Por fin llegó a un grado tal de enfermedad en que, para acostarle, había que manejarle como una falúa que entra en un canal peligroso. Luego, llegó el día de la muerte. Aquel brillante y escéptico personaje de quien sólo el entendimiento sobrevivía a la más espantosa de las destrucciones, se vio entre un médico y un confesor, los dos seres que le eran más antipáticos. Pero estuvo jovial con ellos. ¿Acaso no había para él una luz brillante tras el velo del porvenir? Sobre aquella tela, para unos de plomo, diáfana para él, jugaban como sombras las arrebatadoras delicias de la juventud.
Era una hermosa tarde cuando don Juan sintió la proximidad de la muerte. El cielo de España era de una pureza admirable, los naranjos perfumaban el aire, las estrellas destilaban luces vivas y frescas, parecía que la naturaleza le daba pruebas ciertas de su resurrección, un hijo piadoso y obediente le contemplaba con amor y respeto. Hacia las once, quiso quedarse solo con aquel cándido ser.
‑Felipe ‑le dijo con una voz tan tierna y afectuosa que hizo estremecerse y llorar de felicidad al joven. Jamás había pronunciado así «Felipe», aquel padre inflexible.
‑Escúchame, hijo mío ‑continuó el moribundo. Soy un gran pecador. Durante mi vida, también he pensado en mi muerte. En otro tiempo, fui amigo del gran papa Julio II. El ilustre pontífice temió que la excesiva exaltación de mis sentidos me hiciese cometer algún pecado mortal entre el momento de expirar y de recibir los santos óleos; me regaló un frasco con el agua bendita que mana entre las rocas, en el desierto. He mantenido el secreto de este despilfarro del tesoro de la Iglesia, pero estoy autorizado a revelar el misterio a mi hijo, in articulo mortis. Encontrarás el frasco en el cajón de esa mesa gótica que siempre ha estado en la cabecera de mi cama… El precioso cristal podrá servirte aún, querido Felipe. Júrame, por tu salvación eterna, que ejecutarás puntualmente mis órdenes.
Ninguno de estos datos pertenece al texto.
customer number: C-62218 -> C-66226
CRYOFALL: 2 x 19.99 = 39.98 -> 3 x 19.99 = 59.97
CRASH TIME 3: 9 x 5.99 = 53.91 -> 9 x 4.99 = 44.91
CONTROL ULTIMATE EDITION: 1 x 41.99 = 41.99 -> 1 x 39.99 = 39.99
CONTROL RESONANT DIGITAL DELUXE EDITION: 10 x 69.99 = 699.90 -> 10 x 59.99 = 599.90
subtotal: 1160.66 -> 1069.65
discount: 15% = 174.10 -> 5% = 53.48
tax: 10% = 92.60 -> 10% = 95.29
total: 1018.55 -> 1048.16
Felipe miró a su padre. Don Juan conocía demasiado la expresión de los sentimientos humanos como para no morir en paz bajo el testimonio de aquella mirada, como su padre había muerto en la desesperanza de su propia mirada.
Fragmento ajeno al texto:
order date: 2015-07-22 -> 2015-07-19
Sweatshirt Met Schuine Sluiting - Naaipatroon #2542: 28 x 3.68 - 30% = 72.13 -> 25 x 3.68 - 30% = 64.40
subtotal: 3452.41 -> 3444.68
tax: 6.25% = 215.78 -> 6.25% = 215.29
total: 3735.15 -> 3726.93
‑Tú merecías otro padre, ‑continuó don Juan‑. Me atrevo a confesarte, hijo mío, que en el momento en que el venerable abad de Sanlúcar me administraba el viático, pensaba en la incompatibilidad de los dos poderes, el del diablo y el de Dios.
‑¡Oh, padre!
‑Y me decía a mí mismo que, cuando Satán haga su paz, tendrá que acordar el perdón de sus partidarios, para no ser un gran miserable. Esta idea me persigue. Iré, pues, al infierno, hijo mío, si no cumples mi voluntad.
‑¡Oh, decídmela pronto, padre!
‑Tan pronto como haya cerrado los ojos ‑continuó don Juan‑, unos minutos después, cogerás mi cuerpo, aún caliente, y lo extenderás sobre una mesa, en medio de la habitación. Después apagarás la luz. El resplandor de las estrellas deberá ser suficiente. Me despojarás de mis ropas, rezarás padrenuestros y avemarías elevando tu alma a Dios y humedecerás cuidadosamente con este agua santa mis ojos, mis labios, toda mi cabeza primero, y luego sucesivamente los miembros y el cuerpo; pero, hijo mío, el poder de Dios es tan grande, que no deberás asombrarte de nada.
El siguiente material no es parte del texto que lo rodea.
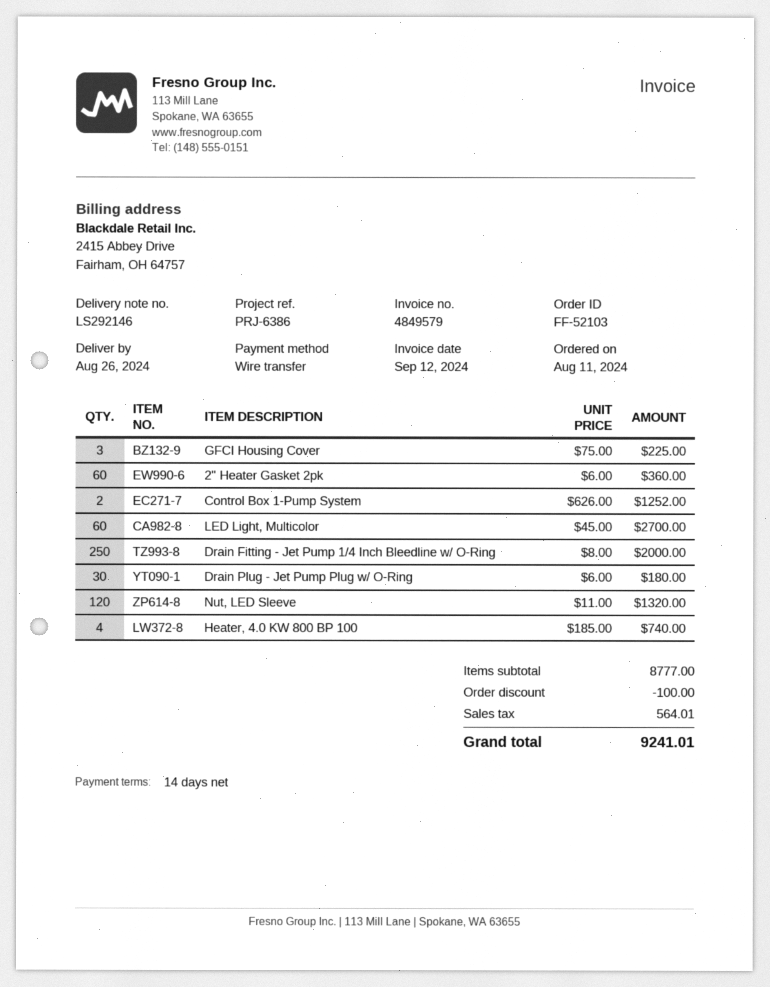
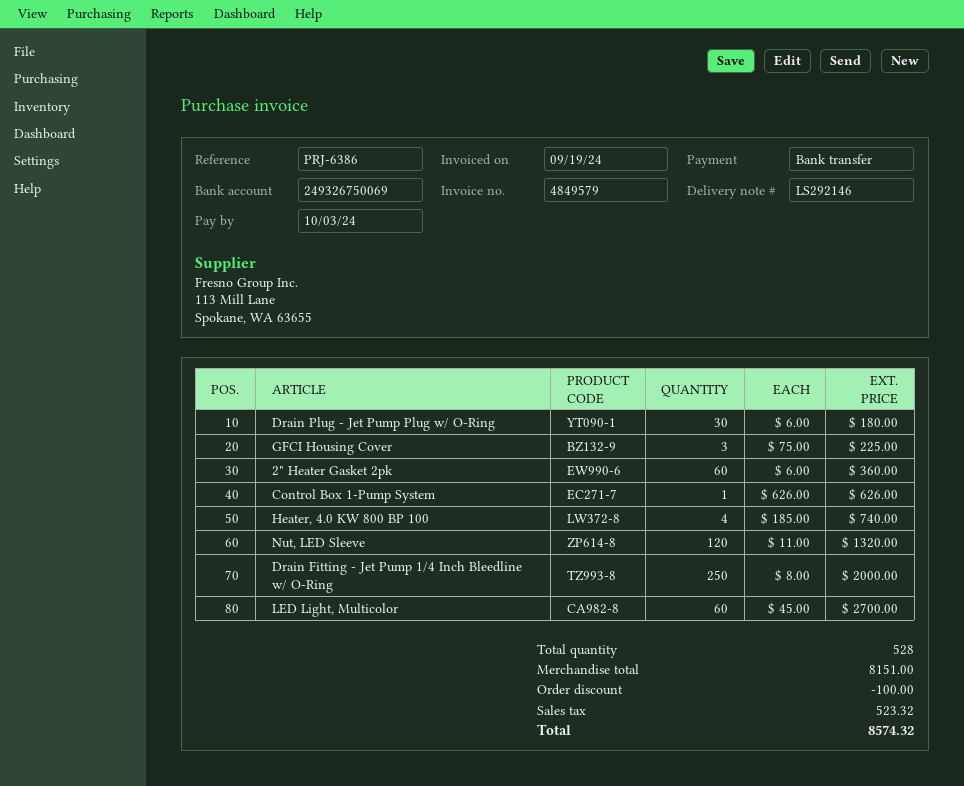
invoice date: 2024-09-12 -> 2024-09-19
Control Box 1-Pump System: 2 x 626.00 = 1252.00 -> 1 x 626.00 = 626.00
subtotal: 8777.00 -> 8151.00
tax: 564.01 -> 523.32
total: 9241.01 -> 8574.32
Entonces, don Juan, que sintió llegar la muerte, añadió con voz terrible:
‑Coge bien el frasco ‑y expiró dulcemente en los brazos de su hijo, cuyas abundantes lágrimas bañaron su rostro irónico y pálido.
Era cerca de la medianoche cuando don Felipe Belvídero colocó el cadáver de su padre sobre la mesa. Después de haber besado su frente amenazadora y sus grises cabellos, apagó la lámpara. La suave luz producida por la claridad de la luna cuyos extraños reflejos iluminaban el campo, permitió al piadoso Felipe entrever indistintamente el cuerpo de su padre como algo blanco en medio de la sombra. El joven impregnó un paño en el licor que, sumido en la oración, ungió fielmente aquella cabeza sagrada en un profundo silencio. Oía estremecimientos indescriptibles, pero los atribuía a los juegos de la brisa en la cima de los árboles. Cuando humedeció el brazo derecho sintió que un brazo fuerte y vigoroso le cogía el cuello, ¡el brazo de su padre! Profirió un grito desgarrador y dejó caer el frasco, que se rompió. El licor se evaporó. Las gentes del castillo acudieron, provistos de candelabros, como si la trompeta del juicio final hubiera sacudido el universo. En un instante, la habitación estuvo llena de gente. La multitud temblorosa vio a don Felipe desvanecido, pero retenido por el poderoso brazo de su padre, que le apretaba el cuello. Después, cosa sobrenatural, los asistentes contemplaron la cabeza de don Juan tan joven y tan bella como la de Antínoo; una cabeza con cabellos negros, ojos brillantes, boca bermeja y que se agitaba de forma escalofriante, sin poder mover el esqueleto al que pertenecía. Un anciano servidor gritó:
‑¡Milagro! ‑y todos los españoles repitieron‑: ¡Milagro!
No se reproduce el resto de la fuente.